National group: Bracey is one of more than 600 mayors nationwide who have joined Mayors Against Illegal Guns, created in 2006.

At Tuesday's event, more than a dozen mayors - plus other elected officials and police - called for three "immediate actions to begin addressing gaps" in the law:

**Appoint a director to the Bureau of Alcohol, Tobacco, Firearms and Explosives, which has operated without a director for 4½ years, according to the group.
**Fix what the group calls "gaps" in background checks. The group maintains the background-check system must be revamped, and that records on drug abusers should be kept in that system for five years. Also, the National Instant Check System - passed in the wake of the Virginia Tech massacre - must "finally" receive full funding.

**Share information and connect the dots, according to the group. Although the U.S. military knew Loughner was a drug abuser, there was no protocol in place to alert the FBI or to put that information into the background-check database, according to the group. A protocol should be established to ensure that can't happen again, the group maintains.

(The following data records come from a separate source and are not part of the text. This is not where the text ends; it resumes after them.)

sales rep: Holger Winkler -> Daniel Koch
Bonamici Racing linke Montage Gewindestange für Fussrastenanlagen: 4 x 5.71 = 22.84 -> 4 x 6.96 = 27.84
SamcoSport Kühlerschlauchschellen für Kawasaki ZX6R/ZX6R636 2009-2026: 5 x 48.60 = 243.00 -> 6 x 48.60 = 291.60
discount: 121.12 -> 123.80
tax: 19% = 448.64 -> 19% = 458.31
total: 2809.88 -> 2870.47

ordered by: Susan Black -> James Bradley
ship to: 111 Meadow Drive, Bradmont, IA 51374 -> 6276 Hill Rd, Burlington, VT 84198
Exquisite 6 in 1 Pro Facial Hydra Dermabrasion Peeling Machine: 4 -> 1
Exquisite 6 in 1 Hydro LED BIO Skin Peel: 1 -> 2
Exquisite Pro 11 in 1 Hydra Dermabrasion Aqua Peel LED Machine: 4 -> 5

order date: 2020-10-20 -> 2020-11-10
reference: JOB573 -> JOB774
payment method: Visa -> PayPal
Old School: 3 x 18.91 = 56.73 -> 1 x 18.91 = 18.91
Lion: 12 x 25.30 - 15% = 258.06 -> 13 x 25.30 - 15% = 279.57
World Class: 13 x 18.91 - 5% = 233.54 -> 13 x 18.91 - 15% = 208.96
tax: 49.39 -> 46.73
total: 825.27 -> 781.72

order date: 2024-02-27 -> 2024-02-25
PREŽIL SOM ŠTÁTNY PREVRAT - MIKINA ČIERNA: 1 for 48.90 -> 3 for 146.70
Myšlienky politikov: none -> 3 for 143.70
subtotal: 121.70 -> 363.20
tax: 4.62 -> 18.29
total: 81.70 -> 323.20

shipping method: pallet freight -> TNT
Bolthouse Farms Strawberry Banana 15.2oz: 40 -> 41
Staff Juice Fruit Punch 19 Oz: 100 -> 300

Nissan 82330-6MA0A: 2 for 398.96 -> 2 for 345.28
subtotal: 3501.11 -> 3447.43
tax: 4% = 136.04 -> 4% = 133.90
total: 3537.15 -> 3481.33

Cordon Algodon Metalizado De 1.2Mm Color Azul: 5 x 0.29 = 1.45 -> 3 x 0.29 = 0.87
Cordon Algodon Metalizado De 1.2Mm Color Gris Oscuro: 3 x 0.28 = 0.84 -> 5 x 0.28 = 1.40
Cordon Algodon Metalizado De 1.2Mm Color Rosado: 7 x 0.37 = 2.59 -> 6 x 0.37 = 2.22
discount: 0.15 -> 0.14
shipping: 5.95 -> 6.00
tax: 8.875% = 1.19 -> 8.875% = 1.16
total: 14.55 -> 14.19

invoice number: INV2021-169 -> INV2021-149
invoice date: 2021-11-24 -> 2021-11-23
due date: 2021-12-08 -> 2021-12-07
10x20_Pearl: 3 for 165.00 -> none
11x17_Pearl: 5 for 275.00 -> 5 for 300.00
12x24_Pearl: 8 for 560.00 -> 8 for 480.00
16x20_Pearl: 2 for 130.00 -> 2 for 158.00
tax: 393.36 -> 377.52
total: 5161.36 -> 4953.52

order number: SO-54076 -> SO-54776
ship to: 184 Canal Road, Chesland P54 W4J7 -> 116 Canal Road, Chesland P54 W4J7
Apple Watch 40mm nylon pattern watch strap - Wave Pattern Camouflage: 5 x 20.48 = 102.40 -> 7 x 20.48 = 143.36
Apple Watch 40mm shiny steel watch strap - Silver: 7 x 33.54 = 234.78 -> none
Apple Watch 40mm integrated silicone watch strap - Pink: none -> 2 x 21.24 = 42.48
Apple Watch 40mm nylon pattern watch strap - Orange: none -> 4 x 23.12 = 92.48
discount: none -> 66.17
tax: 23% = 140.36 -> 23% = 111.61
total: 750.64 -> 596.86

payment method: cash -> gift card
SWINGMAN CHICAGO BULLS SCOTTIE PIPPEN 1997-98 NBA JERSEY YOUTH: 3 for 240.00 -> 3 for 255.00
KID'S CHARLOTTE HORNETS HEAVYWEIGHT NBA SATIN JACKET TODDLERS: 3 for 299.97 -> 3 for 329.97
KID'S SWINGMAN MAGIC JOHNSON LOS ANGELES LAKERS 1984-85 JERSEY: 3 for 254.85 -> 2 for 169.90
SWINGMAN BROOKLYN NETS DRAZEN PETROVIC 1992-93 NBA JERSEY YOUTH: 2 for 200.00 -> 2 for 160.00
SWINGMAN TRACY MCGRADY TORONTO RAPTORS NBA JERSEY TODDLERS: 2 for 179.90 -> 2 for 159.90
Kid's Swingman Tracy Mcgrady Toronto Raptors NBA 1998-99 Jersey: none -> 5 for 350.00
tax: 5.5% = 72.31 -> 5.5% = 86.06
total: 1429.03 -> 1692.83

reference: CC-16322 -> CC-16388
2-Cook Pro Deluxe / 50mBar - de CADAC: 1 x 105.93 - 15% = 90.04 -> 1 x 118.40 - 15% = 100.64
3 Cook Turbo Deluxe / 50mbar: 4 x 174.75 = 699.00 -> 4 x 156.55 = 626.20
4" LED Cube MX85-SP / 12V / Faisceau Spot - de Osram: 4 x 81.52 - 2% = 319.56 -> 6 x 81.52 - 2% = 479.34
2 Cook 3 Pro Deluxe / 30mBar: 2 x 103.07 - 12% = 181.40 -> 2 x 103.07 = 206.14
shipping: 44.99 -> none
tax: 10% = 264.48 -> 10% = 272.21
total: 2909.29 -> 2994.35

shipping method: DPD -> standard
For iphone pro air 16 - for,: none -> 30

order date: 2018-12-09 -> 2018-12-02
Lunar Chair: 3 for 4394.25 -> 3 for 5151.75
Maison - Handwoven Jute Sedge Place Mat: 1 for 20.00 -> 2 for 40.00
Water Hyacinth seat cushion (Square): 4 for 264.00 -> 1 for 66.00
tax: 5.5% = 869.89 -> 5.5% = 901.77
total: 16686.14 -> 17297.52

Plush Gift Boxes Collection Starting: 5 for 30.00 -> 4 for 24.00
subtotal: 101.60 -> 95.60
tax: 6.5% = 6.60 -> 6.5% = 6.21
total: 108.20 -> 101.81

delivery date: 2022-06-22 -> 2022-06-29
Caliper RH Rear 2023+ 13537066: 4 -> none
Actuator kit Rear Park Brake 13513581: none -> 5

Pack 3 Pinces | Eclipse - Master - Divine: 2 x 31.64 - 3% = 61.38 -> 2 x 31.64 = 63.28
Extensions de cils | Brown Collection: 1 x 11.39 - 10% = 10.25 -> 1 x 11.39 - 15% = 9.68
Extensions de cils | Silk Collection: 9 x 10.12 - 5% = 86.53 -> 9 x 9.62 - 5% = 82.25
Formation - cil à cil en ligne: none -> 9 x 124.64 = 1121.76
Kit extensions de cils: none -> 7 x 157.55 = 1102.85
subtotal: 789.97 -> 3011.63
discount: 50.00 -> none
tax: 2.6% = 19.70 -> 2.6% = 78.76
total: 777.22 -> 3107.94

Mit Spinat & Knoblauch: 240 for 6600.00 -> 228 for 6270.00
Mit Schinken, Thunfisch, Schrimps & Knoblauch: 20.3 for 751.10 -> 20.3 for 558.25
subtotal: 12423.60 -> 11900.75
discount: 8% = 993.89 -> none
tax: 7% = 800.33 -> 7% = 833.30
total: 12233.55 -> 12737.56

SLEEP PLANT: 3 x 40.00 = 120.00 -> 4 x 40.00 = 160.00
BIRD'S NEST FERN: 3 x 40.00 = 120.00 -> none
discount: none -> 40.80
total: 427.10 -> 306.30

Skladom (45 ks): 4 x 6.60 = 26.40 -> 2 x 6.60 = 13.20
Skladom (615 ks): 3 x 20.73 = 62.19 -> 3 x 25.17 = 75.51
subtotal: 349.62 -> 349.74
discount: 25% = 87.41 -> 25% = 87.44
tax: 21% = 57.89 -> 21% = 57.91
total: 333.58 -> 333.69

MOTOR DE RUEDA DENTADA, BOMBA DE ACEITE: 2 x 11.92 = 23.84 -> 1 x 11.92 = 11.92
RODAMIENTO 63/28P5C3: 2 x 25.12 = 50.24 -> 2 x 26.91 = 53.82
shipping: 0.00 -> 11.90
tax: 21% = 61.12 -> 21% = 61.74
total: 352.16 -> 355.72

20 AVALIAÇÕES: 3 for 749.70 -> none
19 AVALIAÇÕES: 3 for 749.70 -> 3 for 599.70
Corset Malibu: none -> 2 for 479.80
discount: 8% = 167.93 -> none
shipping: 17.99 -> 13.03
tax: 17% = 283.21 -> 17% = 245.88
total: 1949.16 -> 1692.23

The charges: Loughner, 22, is charged federally with one count of attempted assassination of a member of Congress, two counts of killing an employee of the federal government and two counts of attempting to kill a federal employee, according to The Associated Press.

Giffords, a three-term Democrat, was in critical condition at Tucson's University Medical Center, gravely wounded after being shot through the head, the AP reported.

Loughner was arraigned Monday for the rampage, which happened outside a Tucson, Ariz., supermarket where Giffords was meeting with constituents.